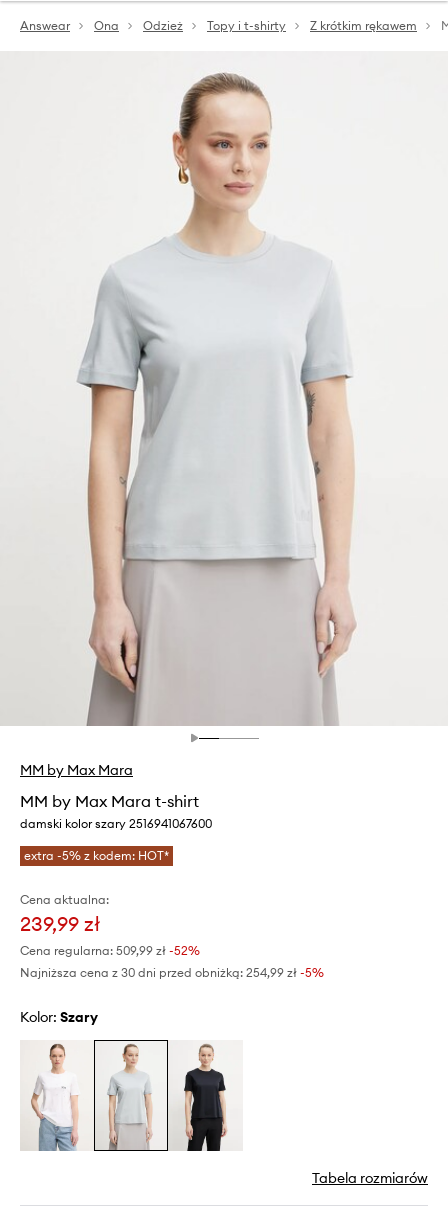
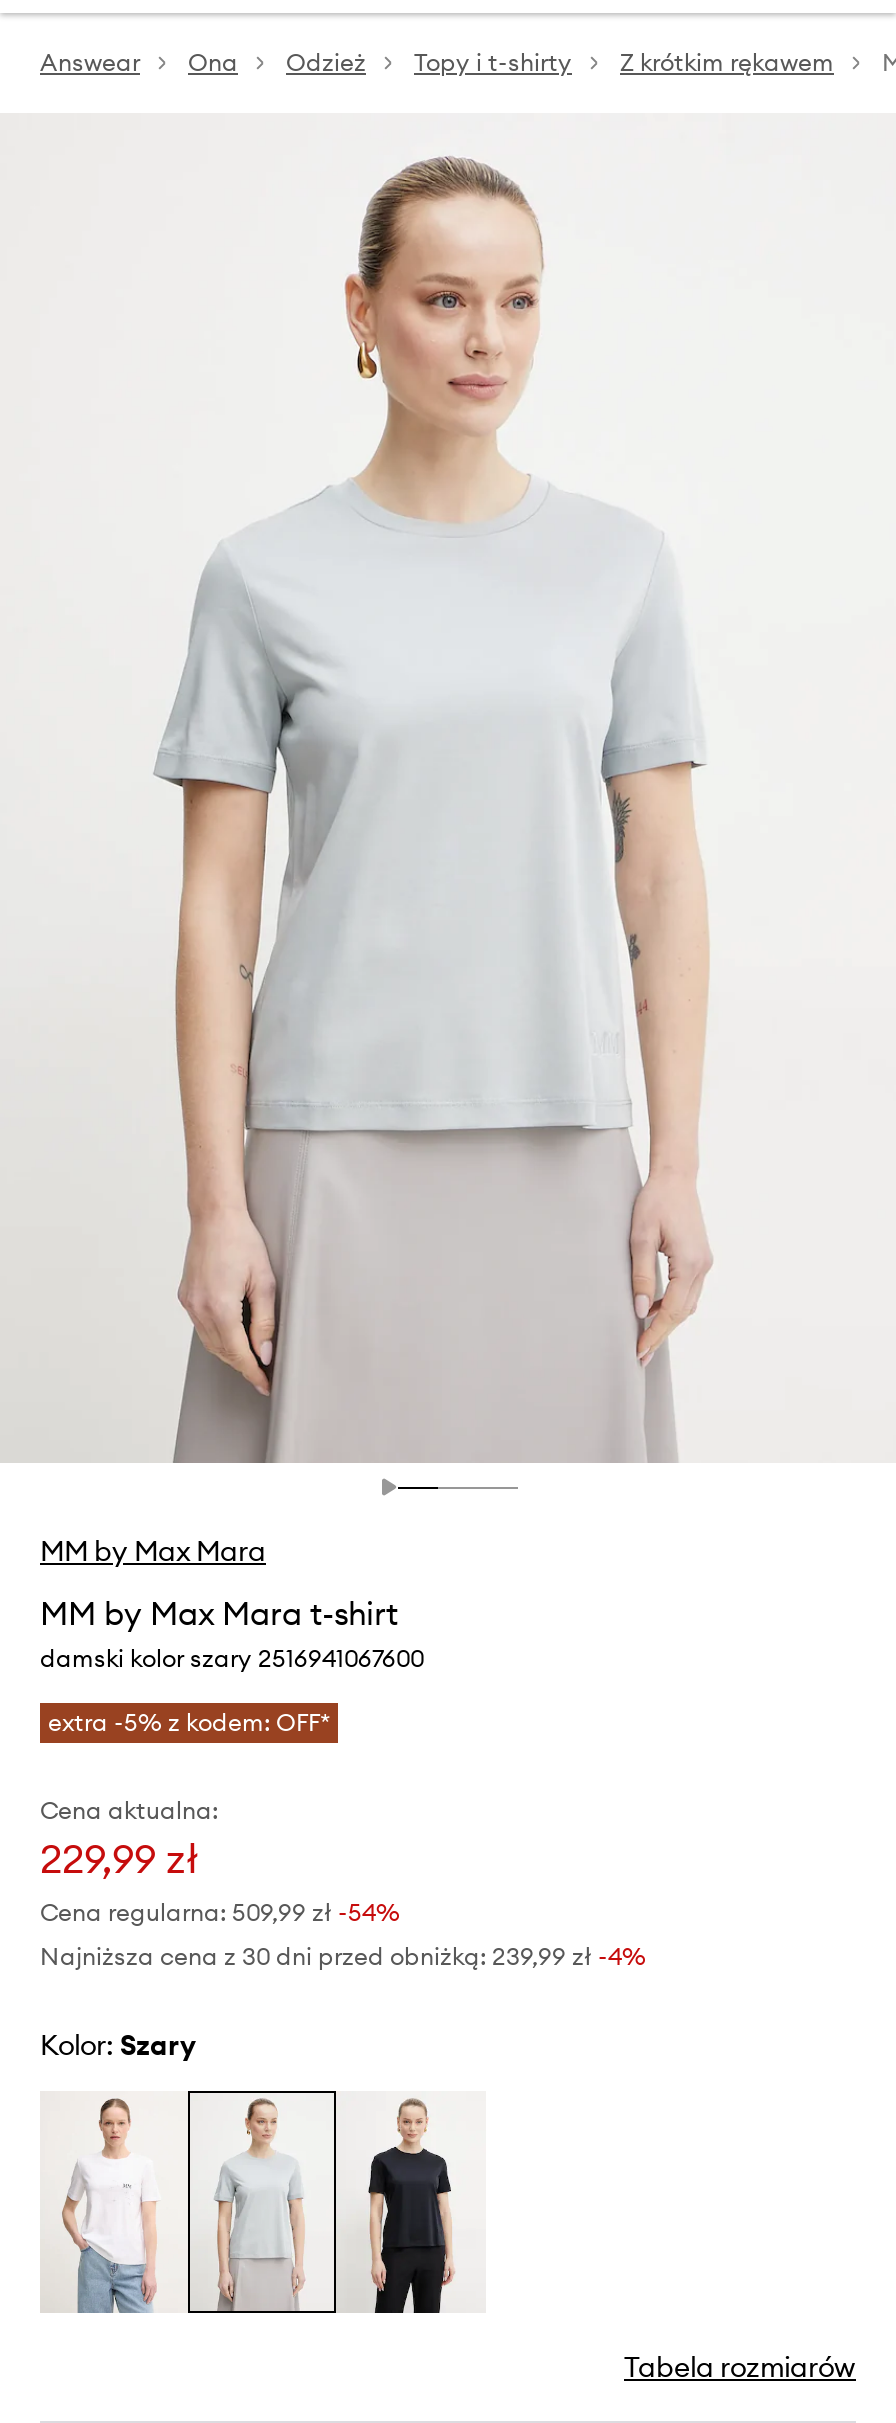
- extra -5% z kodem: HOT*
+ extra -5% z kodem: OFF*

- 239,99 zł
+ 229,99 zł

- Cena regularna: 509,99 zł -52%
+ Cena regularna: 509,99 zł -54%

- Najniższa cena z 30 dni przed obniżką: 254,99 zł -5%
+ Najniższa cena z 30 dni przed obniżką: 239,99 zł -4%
* * *
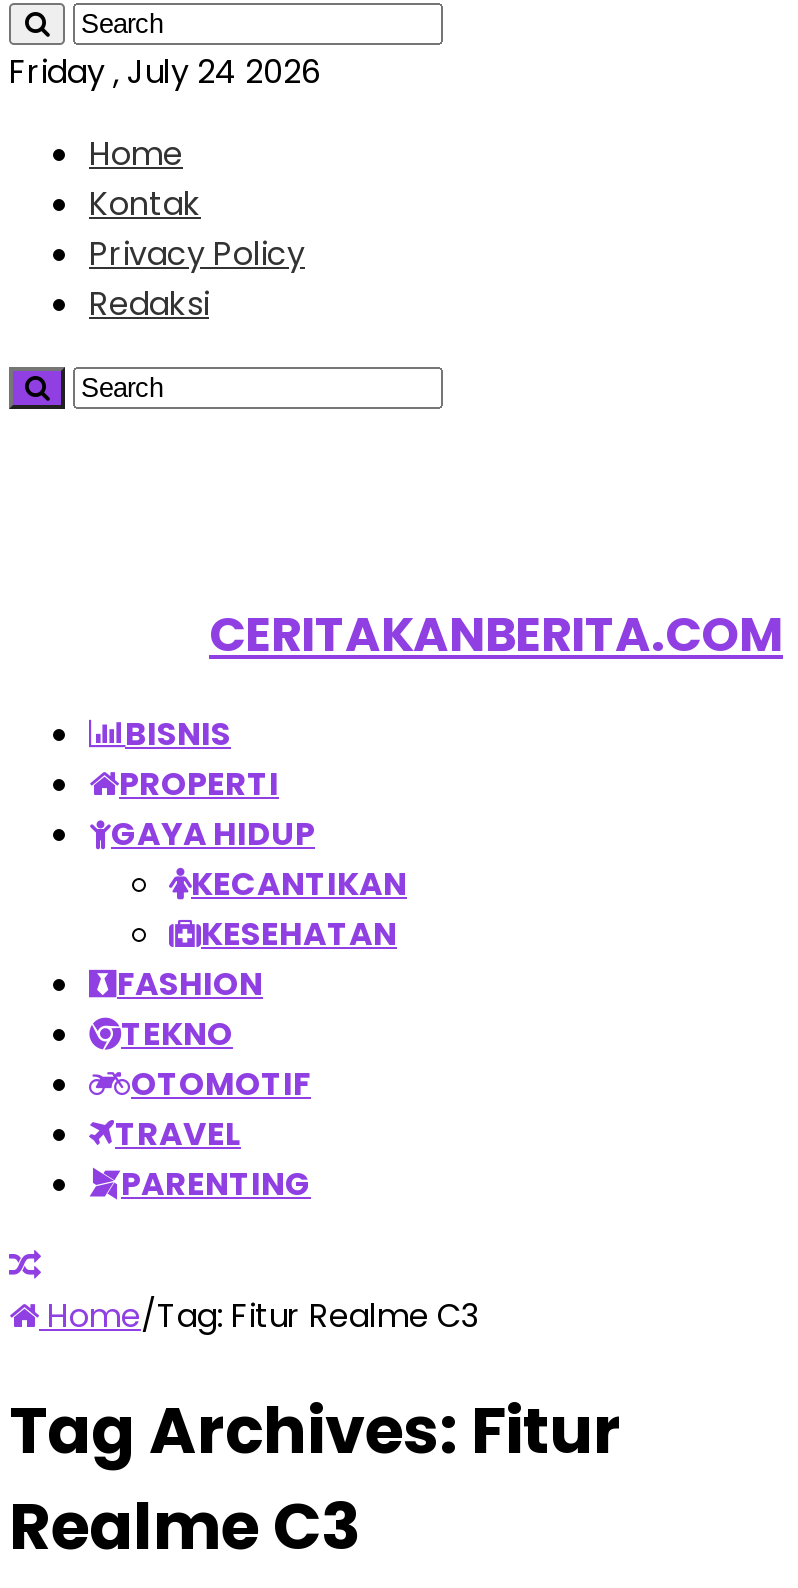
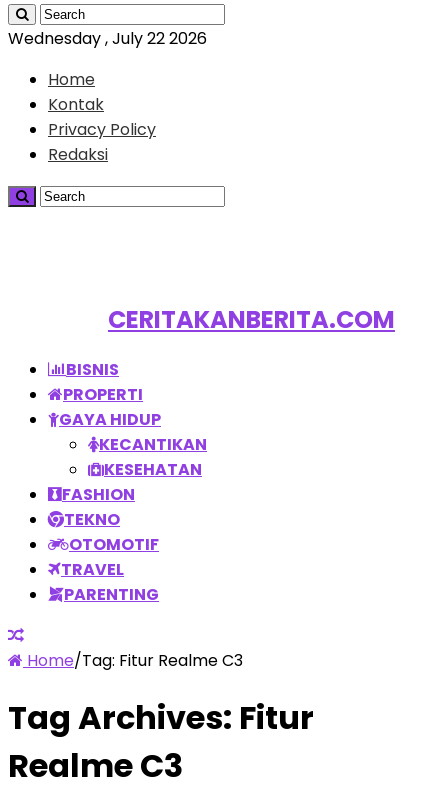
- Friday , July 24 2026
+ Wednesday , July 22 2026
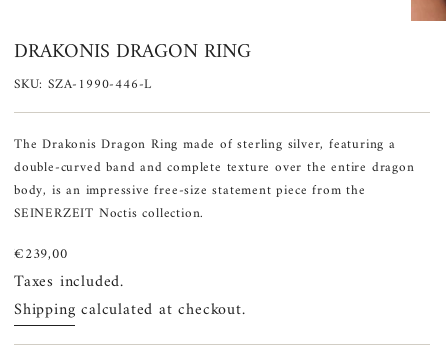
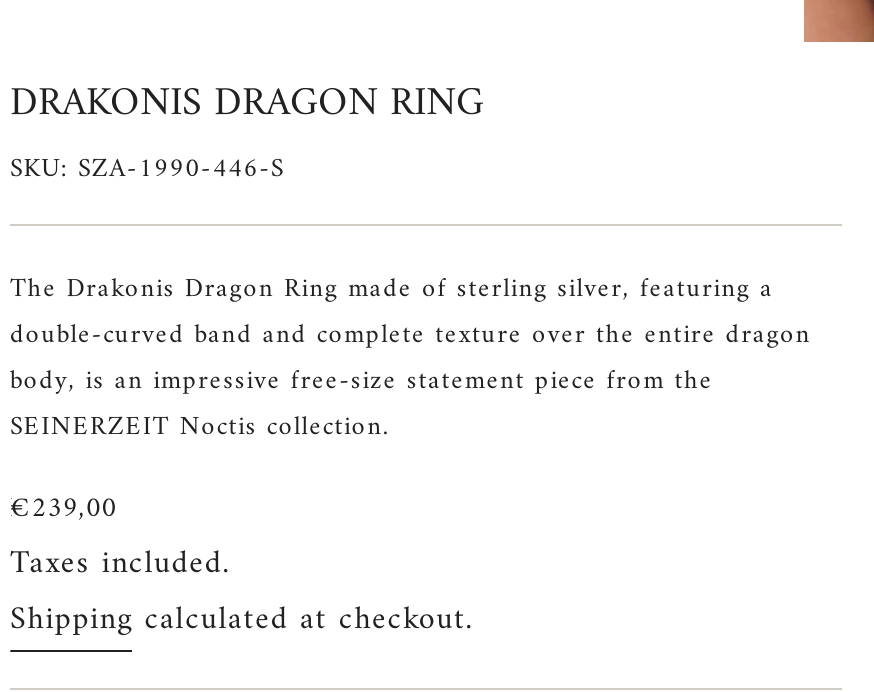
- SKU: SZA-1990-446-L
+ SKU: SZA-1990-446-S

* **EXERCISE OBJECTIVE**: A copy of each line in the data above that holds the string "obniżką" is needed.

* **SOLUTION TO THE PROBLEM**:
- Najniższa cena z 30 dni przed obniżką: 254,99 zł -5%
+ Najniższa cena z 30 dni przed obniżką: 239,99 zł -4%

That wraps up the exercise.